Fernando Alonso

Photo: The Cahier Archive

Oh god. That was turgid wasn’t it?

We at Badger have seen enough races over the years that make us want to claw out our own eyes but, let’s be fair, India wasn’t one of those. On this occasion, none of us fell asleep.

That said, to say this race was short on thrills and spills was to do down races without thrills and spills. Vettel, when he’s got the fastest car is a) brilliant and b) incredibly boring. He’s perfected the art of getting over a second ahead by the time DRS is activated.

As an aside, the advantage of having a long DRS zone is that it provides the means for overtaking to happen. The disadvantage is that when one car is catching another, it simply becomes a matter of time of (i.e how long it takes for the chasing car to catch up) before the overtake is completed. So we saw during the race with Alonso and Webber. What should have been a moment of high drama was, in the end, a mundane drive along a straight. They didn’t even go into the braking zone together – Alonso was well past by then.

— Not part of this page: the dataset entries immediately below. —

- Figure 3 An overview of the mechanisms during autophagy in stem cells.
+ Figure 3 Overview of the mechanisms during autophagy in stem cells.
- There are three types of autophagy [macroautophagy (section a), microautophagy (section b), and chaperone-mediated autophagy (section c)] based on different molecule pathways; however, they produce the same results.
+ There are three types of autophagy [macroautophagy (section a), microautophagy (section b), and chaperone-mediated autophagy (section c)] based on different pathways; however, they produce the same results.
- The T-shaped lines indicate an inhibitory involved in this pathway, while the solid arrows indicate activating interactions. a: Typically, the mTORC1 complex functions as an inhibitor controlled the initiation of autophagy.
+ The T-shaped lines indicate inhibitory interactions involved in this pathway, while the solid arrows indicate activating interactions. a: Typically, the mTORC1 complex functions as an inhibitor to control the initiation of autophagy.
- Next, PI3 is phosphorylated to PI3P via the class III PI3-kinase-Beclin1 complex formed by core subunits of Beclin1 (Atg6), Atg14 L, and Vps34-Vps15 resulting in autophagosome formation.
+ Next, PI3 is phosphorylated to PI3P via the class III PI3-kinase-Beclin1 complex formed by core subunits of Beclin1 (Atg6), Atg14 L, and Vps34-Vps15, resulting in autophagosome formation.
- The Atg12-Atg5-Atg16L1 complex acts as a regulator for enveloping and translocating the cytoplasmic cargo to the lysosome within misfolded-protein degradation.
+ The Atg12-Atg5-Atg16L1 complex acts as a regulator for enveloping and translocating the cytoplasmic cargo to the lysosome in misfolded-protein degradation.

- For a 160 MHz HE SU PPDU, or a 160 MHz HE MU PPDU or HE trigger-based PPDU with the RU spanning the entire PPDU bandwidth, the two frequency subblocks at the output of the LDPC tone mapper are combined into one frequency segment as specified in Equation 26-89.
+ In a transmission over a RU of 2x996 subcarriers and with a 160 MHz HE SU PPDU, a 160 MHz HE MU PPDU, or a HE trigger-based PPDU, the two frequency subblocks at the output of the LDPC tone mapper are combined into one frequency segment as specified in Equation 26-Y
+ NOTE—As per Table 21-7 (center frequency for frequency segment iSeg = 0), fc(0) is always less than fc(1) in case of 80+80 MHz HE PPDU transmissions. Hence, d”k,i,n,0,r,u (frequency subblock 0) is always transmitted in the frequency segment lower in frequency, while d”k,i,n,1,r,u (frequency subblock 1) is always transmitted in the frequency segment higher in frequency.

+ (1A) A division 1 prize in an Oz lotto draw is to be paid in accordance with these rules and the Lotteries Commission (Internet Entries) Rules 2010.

Anyway, grousing aside, Alonso’s was easily the best performance of the race, Canute-like though it was. It genuinely feels like he’s single-handedly holding back the tide of history carrying Sebastian Vettel to his third title on the trot.

He also (although this is to be expected) comfortably beat his reinvigorated team mate, Felipe Massa.

You’re India’s Top Dog Fernando, enjoy it.